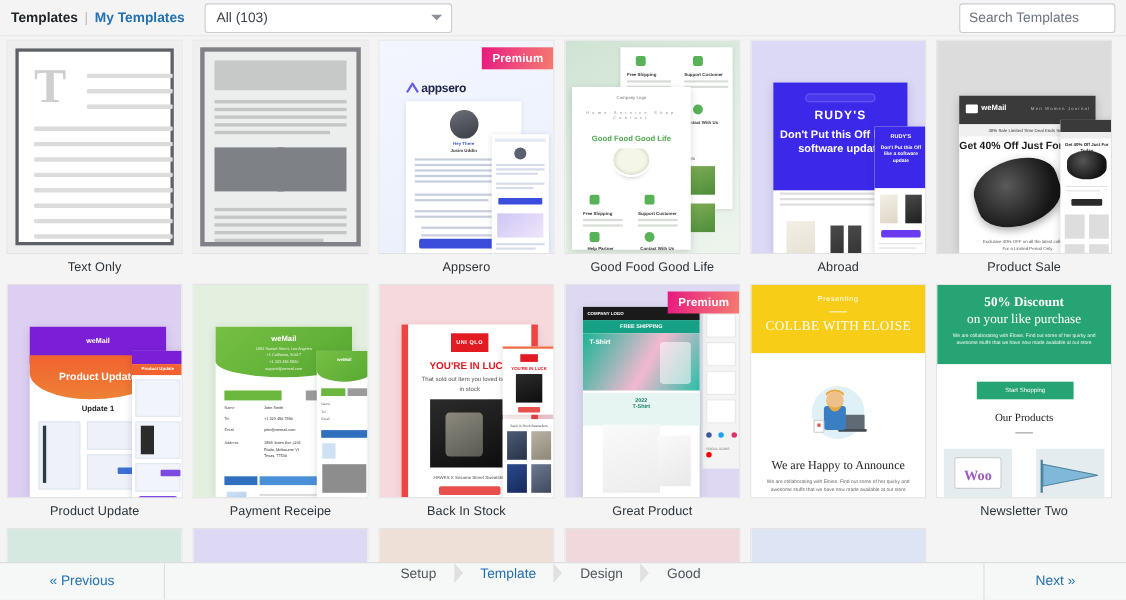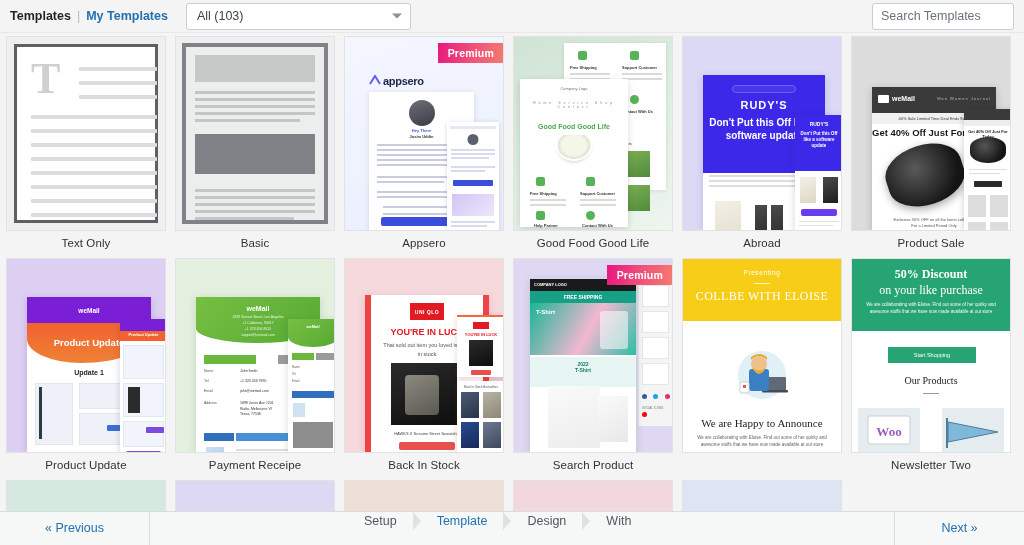--- a/index.html
+++ b/index.html
@@ -334,21 +334,20 @@
               <div class="ba-img" style="left:9px;top:87px;width:63px"></div>
               <div class="ba-img" style="right:9px;top:87px;width:63px"></div>
               <div class="ba-l" style="top:142px"></div>
               <div class="ba-l" style="top:149px"></div>
               <div class="ba-l" style="top:156px"></div>
               <div class="ba-l" style="top:163px"></div>
               <div class="ba-l" style="top:170px;right:30px"></div>
             </div>
           </div>
         </div>
-        <div class="caption">Basic</div>
       </div>
 
       <div class="cell">
         <div class="thumb">
           <div class="ap-bg"></div>
           <div class="badge-premium">Premium</div>
           <svg class="ap-swoosh" viewBox="0 0 12 10">
             <path d="M1 9 L6 1 L11 9" fill="none" stroke="#6a5cf0" stroke-width="2"></path>
           </svg>
           <div class="ap-logo">appsero</div>
@@ -622,21 +621,21 @@
               <div style="position:absolute;left:6px;top:6px;color:#fff;font-size:6px;font-weight:bold">T-Shirt</div>
               <div style="position:absolute;right:8px;top:8px;width:28px;height:38px;background:rgba(255,255,255,.55);border-radius:3px"></div>
             </div>
             <div class="gp-mid">
               <div style="position:absolute;left:0;right:0;top:4px;text-align:center;font-size:5px;color:#157a66;font-weight:bold">2022<br>T-Shirt</div>
             </div>
             <div class="gp-dress"></div>
             <div style="position:absolute;right:8px;bottom:10px;width:30px;height:46px;background:linear-gradient(150deg,#fafafa,#e8e8e8)"></div>
           </div>
         </div>
-        <div class="caption">Search Product</div>
+        <div class="caption">Great Product</div>
       </div>
 
       <div class="cell">
         <div class="thumb">
           <div class="n1-bg"></div>
           <div class="n1-head"></div>
           <div class="n1-pre">Presenting</div>
           <div class="n1-rule"></div>
           <div class="n1-t">COLLBE WITH ELOISE</div>
           <svg class="n1-ill" viewBox="0 0 62 52">
@@ -714,18 +713,18 @@
 
   <div class="bottombar">
     <div class="btm-prev">« Previous</div>
     <div class="steps">
       <span class="step">Setup</span>
       <span class="chev"></span>
       <span class="step active">Template</span>
       <span class="chev"></span>
       <span class="step">Design</span>
       <span class="chev"></span>
-      <span class="step">With</span>
+      <span class="step">Good</span>
     </div>
     <div class="btm-next">Next »</div>
   </div>
 
 </div>
 
 </body></html>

WORK INSTRUCTIONS: Leaving the images out, print the records above exactly.

ANSWER FOR THE TASK:
--- a/index.html
+++ b/index.html
@@ -334,21 +334,20 @@
               <div class="ba-img" style="left:9px;top:87px;width:63px"></div>
               <div class="ba-img" style="right:9px;top:87px;width:63px"></div>
               <div class="ba-l" style="top:142px"></div>
               <div class="ba-l" style="top:149px"></div>
               <div class="ba-l" style="top:156px"></div>
               <div class="ba-l" style="top:163px"></div>
               <div class="ba-l" style="top:170px;right:30px"></div>
             </div>
           </div>
         </div>
-        <div class="caption">Basic</div>
       </div>
 
       <div class="cell">
         <div class="thumb">
           <div class="ap-bg"></div>
           <div class="badge-premium">Premium</div>
           <svg class="ap-swoosh" viewBox="0 0 12 10">
             <path d="M1 9 L6 1 L11 9" fill="none" stroke="#6a5cf0" stroke-width="2"></path>
           </svg>
           <div class="ap-logo">appsero</div>
@@ -622,21 +621,21 @@
               <div style="position:absolute;left:6px;top:6px;color:#fff;font-size:6px;font-weight:bold">T-Shirt</div>
               <div style="position:absolute;right:8px;top:8px;width:28px;height:38px;background:rgba(255,255,255,.55);border-radius:3px"></div>
             </div>
             <div class="gp-mid">
               <div style="position:absolute;left:0;right:0;top:4px;text-align:center;font-size:5px;color:#157a66;font-weight:bold">2022<br>T-Shirt</div>
             </div>
             <div class="gp-dress"></div>
             <div style="position:absolute;right:8px;bottom:10px;width:30px;height:46px;background:linear-gradient(150deg,#fafafa,#e8e8e8)"></div>
           </div>
         </div>
-        <div class="caption">Search Product</div>
+        <div class="caption">Great Product</div>
       </div>
 
       <div class="cell">
         <div class="thumb">
           <div class="n1-bg"></div>
           <div class="n1-head"></div>
           <div class="n1-pre">Presenting</div>
           <div class="n1-rule"></div>
           <div class="n1-t">COLLBE WITH ELOISE</div>
           <svg class="n1-ill" viewBox="0 0 62 52">
@@ -714,18 +713,18 @@
 
   <div class="bottombar">
     <div class="btm-prev">« Previous</div>
     <div class="steps">
       <span class="step">Setup</span>
       <span class="chev"></span>
       <span class="step active">Template</span>
       <span class="chev"></span>
       <span class="step">Design</span>
       <span class="chev"></span>
-      <span class="step">With</span>
+      <span class="step">Good</span>
     </div>
     <div class="btm-next">Next »</div>
   </div>
 
 </div>
 
 </body></html>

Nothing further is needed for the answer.